| What to work on |
Copy each line in the data that includes the word "style".
#### Records to process ####
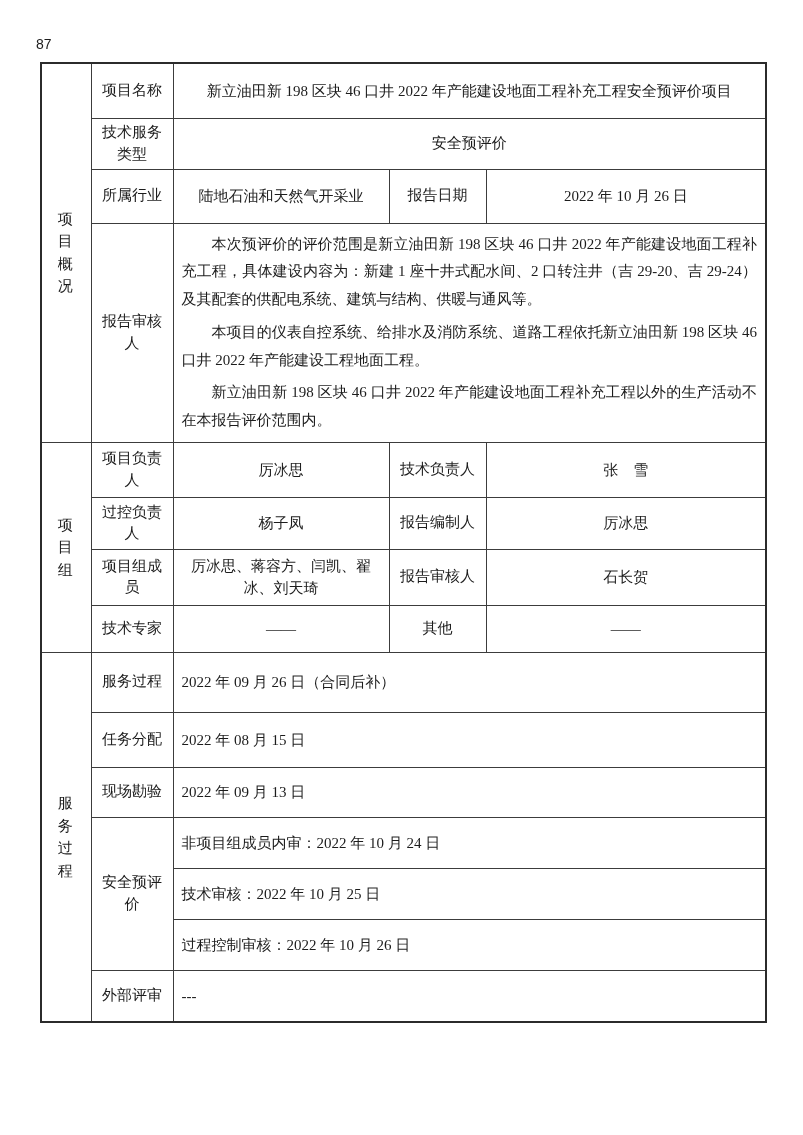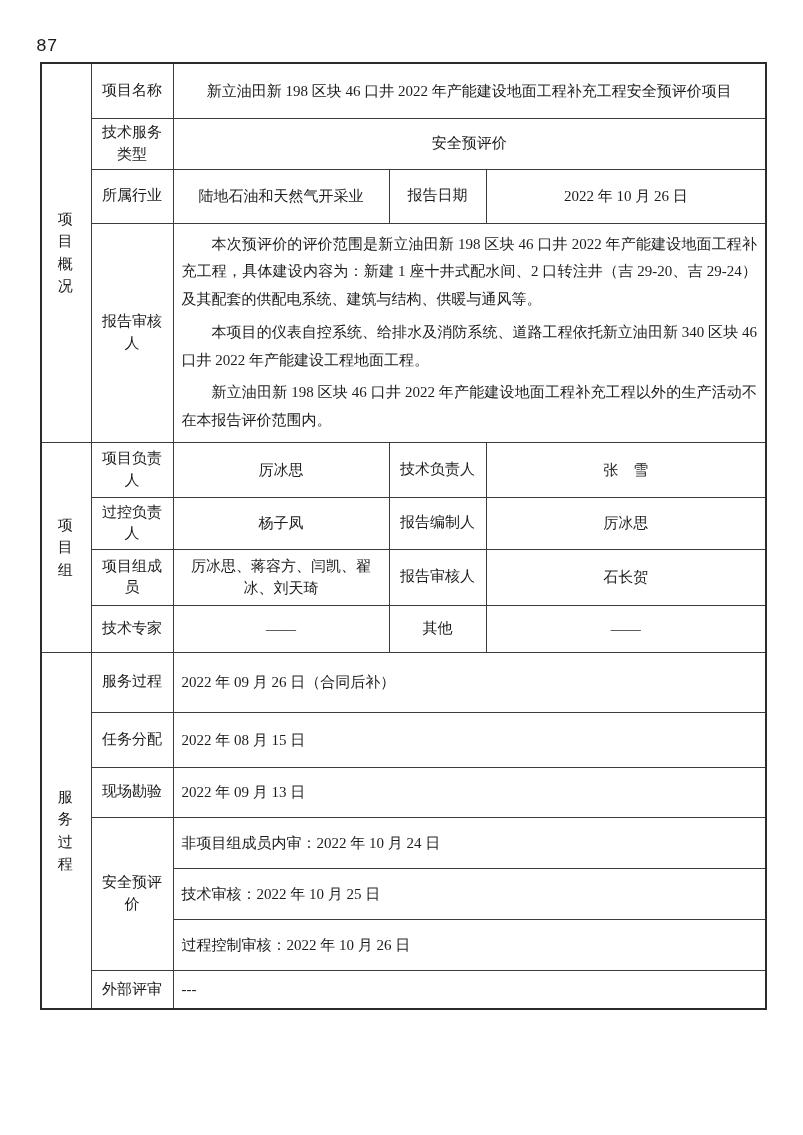--- a/index.html
+++ b/index.html
@@ -7,22 +7,22 @@
   body {
     width: 803px; height: 1135px;
     background: #ffffff;
     font-family: "Liberation Serif", "DejaVu Serif", serif;
     color: #1c1c1c;
     position: relative;
   }
   .page-number {
     position: absolute;
     left: 36px; top: 36px;
-    font-family: Liberation Mono, monospace;
-    font-size: 18px;
+    font-family: Liberation Sans, sans-serif;
+    font-size: 14px;
     color: #1c1c1c;
   }
   table.doc-table {
     position: absolute;
     left: 40px; top: 62px;
     width: 725px;
     border-collapse: collapse;
     table-layout: fixed;
     border: 2px solid #2b2b2b;
     font-size: 15px;
@@ -86,21 +86,21 @@
   <tr style="height:54px">
     <td class="label-cell">所属行业</td>
     <td class="value-center">陆地石油和天然气开采业</td>
     <td class="label-cell">报告日期</td>
     <td class="value-center">2022 年 10 月 26 日</td>
   </tr>
   <tr style="height:193px">
     <td class="label-cell">报告审核人</td>
     <td class="brief-cell" colspan="3">
       <p>本次预评价的评价范围是新立油田新 198 区块 46 口井 2022 年产能建设地面工程补充工程，具体建设内容为：新建 1 座十井式配水间、2 口转注井（吉 29-20、吉 29-24）及其配套的供配电系统、建筑与结构、供暖与通风等。</p>
-      <p>本项目的仪表自控系统、给排水及消防系统、道路工程依托新立油田新 340 区块 46 口井 2022 年产能建设工程地面工程。</p>
+      <p>本项目的仪表自控系统、给排水及消防系统、道路工程依托新立油田新 198 区块 46 口井 2022 年产能建设工程地面工程。</p>
       <p>新立油田新 198 区块 46 口井 2022 年产能建设地面工程补充工程以外的生产活动不在本报告评价范围内。</p>
     </td>
   </tr>
 
   <tr style="height:55px">
     <td class="section-cell" rowspan="4">
       <div class="vlabel">项目组</div>
     </td>
     <td class="label-cell">项目负责人</td>
     <td class="value-center">厉冰思</td>
@@ -144,18 +144,18 @@
   <tr style="height:51px">
     <td class="label-cell" rowspan="3">安全预评价</td>
     <td class="value-left" colspan="3">非项目组成员内审：2022 年 10 月 24 日</td>
   </tr>
   <tr style="height:51px">
     <td class="value-left" colspan="3">技术审核：2022 年 10 月 25 日</td>
   </tr>
   <tr style="height:51px">
     <td class="value-left" colspan="3">过程控制审核：2022 年 10 月 26 日</td>
   </tr>
-  <tr style="height:39px">
+  <tr style="height:52px">
     <td class="label-cell">外部评审</td>
     <td class="value-left" colspan="3">---</td>
   </tr>
 </tbody>
   </table>
 
 </body></html>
####
| Result of the exercise |
   <tr style="height:54px">
   <tr style="height:193px">
   <tr style="height:55px">
   <tr style="height:51px">
   <tr style="height:51px">
   <tr style="height:51px">
-  <tr style="height:39px">
+  <tr style="height:52px">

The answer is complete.